During the trial, prosecutors contended that Ms. Eastwood-Ritchey had known she was pregnant three months before the birth, and that she had done nothing to prepare, which they argued was evidence of intent. Her actions, prosecutors said, caused the death of the child.
Joseph Felo, the Cuyahoga County medical examiner who reviewed the autopsy performed by a coroner years earlier, testified that the baby had not been stillborn and had died from “some action.”

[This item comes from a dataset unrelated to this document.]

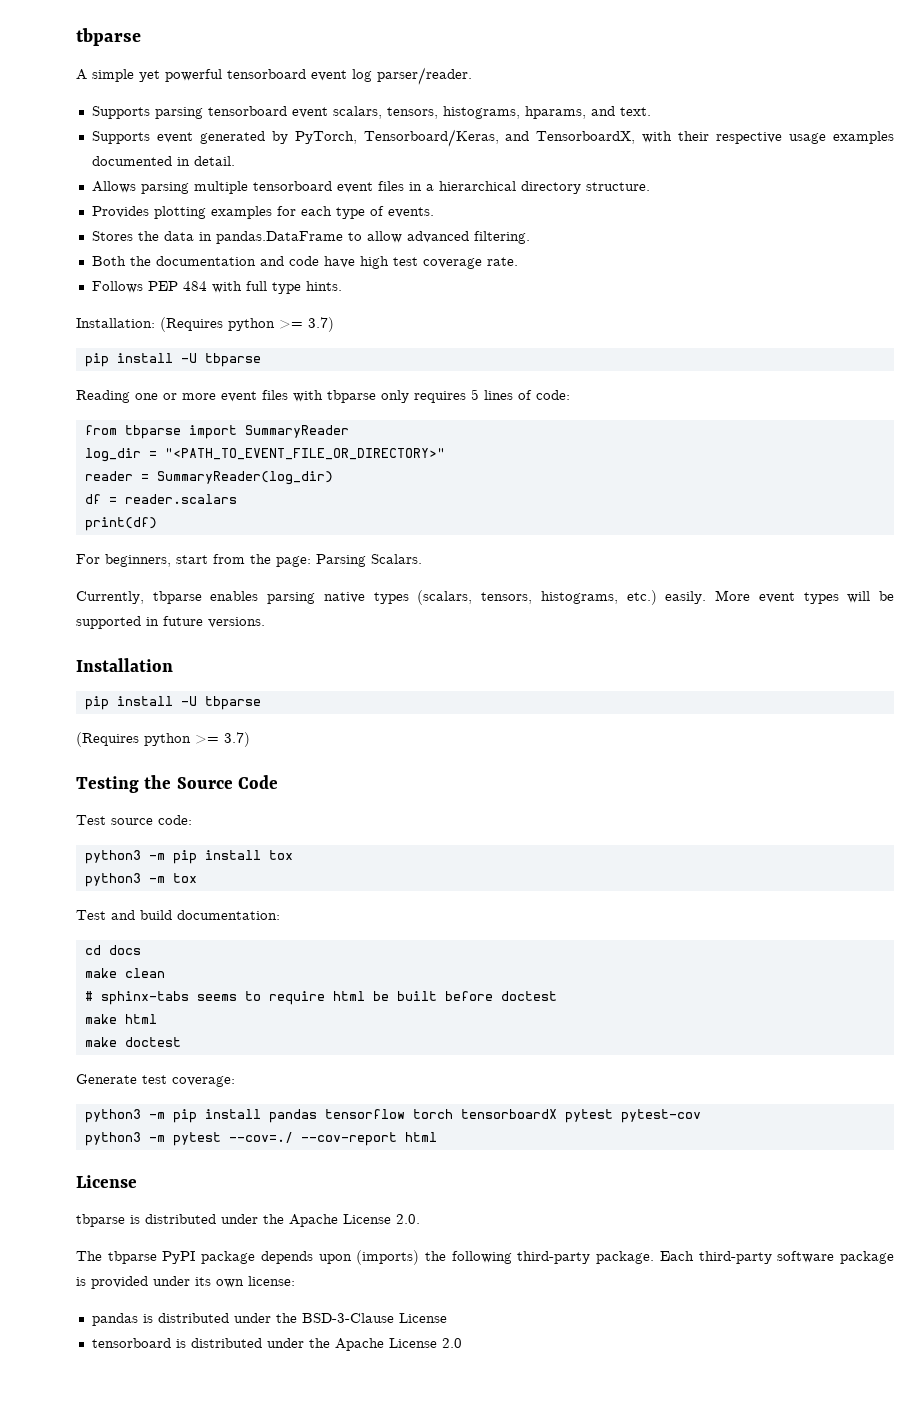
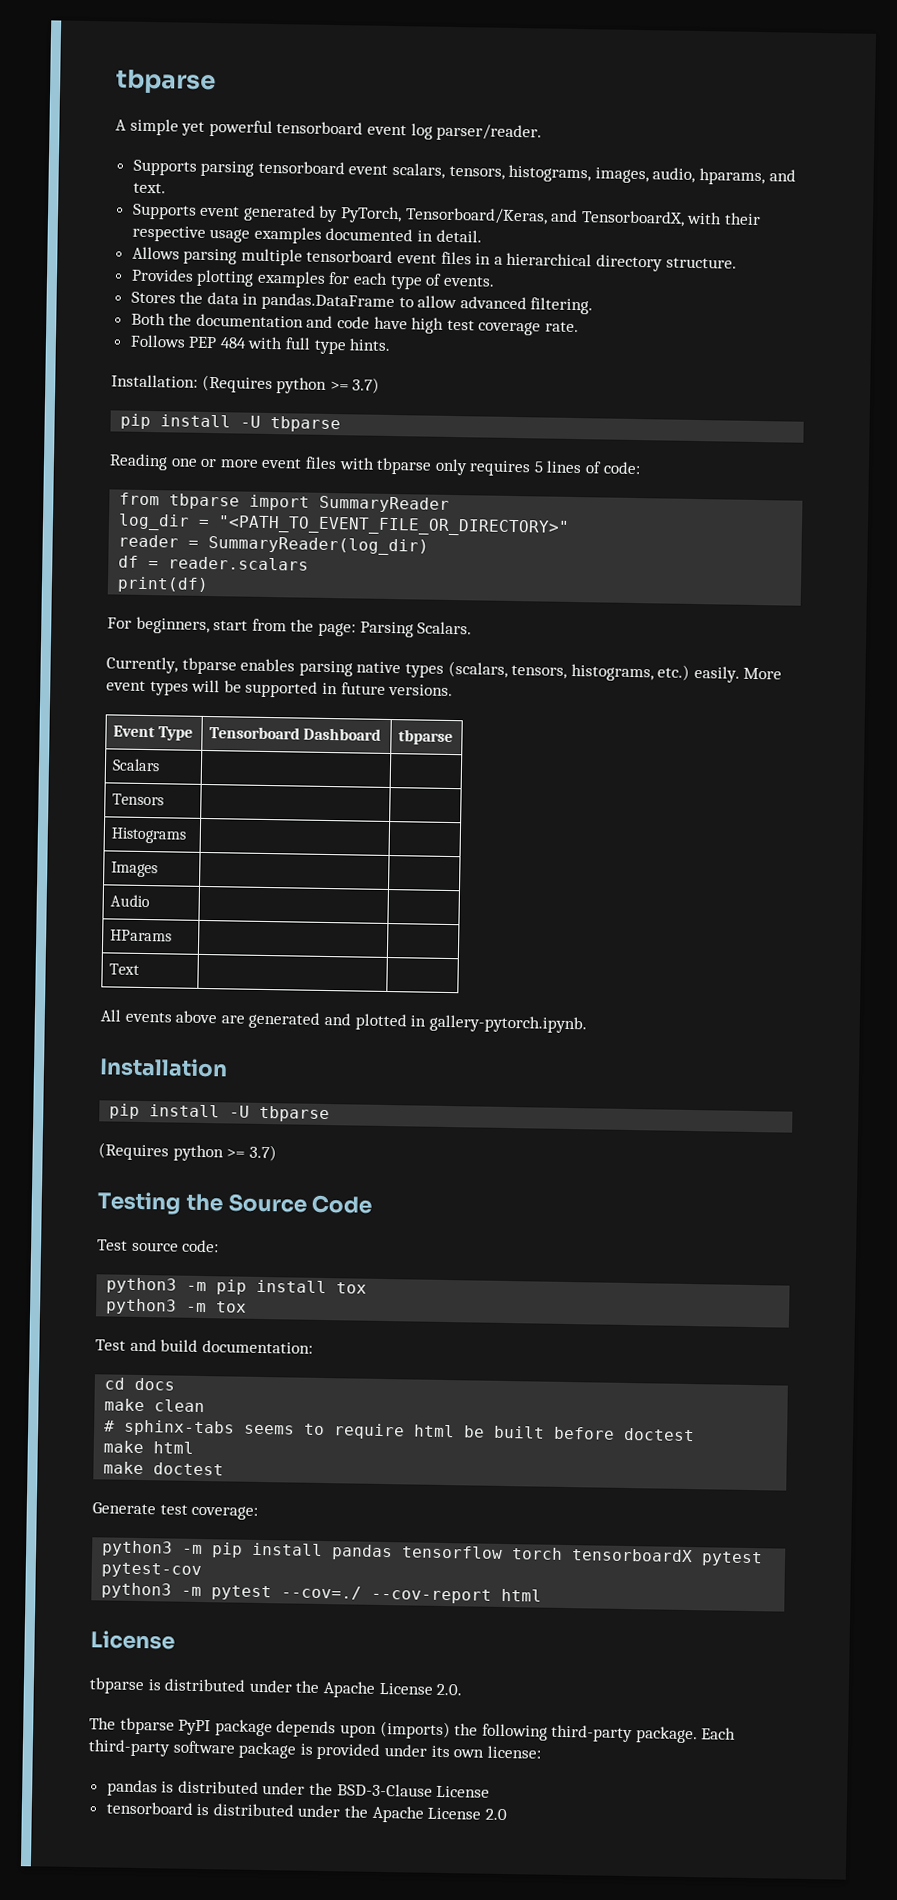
(520, 112) none -> [594,167,696,184] images, audio,
(265, 622) none -> [112,725,193,741] [208,726,381,741] [397,729,453,746] [111,758,160,772] [111,793,164,806] [110,827,186,844] [110,861,158,878] [109,894,150,908] [109,929,172,942] [108,963,140,975] [100,1009,587,1034] // Event Type | Tensorboard Dashboard | tbparse // Scalars | | // Tensors | | // Histograms | | // Images | | // Audio | | // HParams | | // Text | | // All events above are generated and plotted in gallery-pytorch.ipynb.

Steven Bradley, one of Ms. Eastwood-Ritchey’s lawyers, contended during his closing argument that Ms. Eastwood-Ritchey had believed that the baby had been stillborn and did not “act with specific purpose or intent to cause that baby’s death.”
Mr. Bradley did not immediately respond to a request for comment on Monday night, but he told WKYC moments after the verdict that he “felt the state, frankly, did not have enough evidence to meet their burden of proof.”
During the trial, which was delayed because of the pandemic, jurors were shown graphic photos of the baby, a boy, taken moments after he was found in the woods.
Prosectors said that while the specific cause of death remained unclear, they believed Ms. Eastwood-Ritchey had killed the baby, placed it in a trash bag and abandoned it in the woods. Ms. Eastwood-Ritchey later married the baby’s father, Mark Ritchey. They have three adult children, The Associated Press reported.
In the summer of 1992, Ms. Eastwood-Ritchey was 22 years old and living with her parents and younger sister, Mr. Bradley said during the trial. She was active in the local Baptist Church, dating her future husband and working full-time as a nanny. That fall, she realized she was pregnant.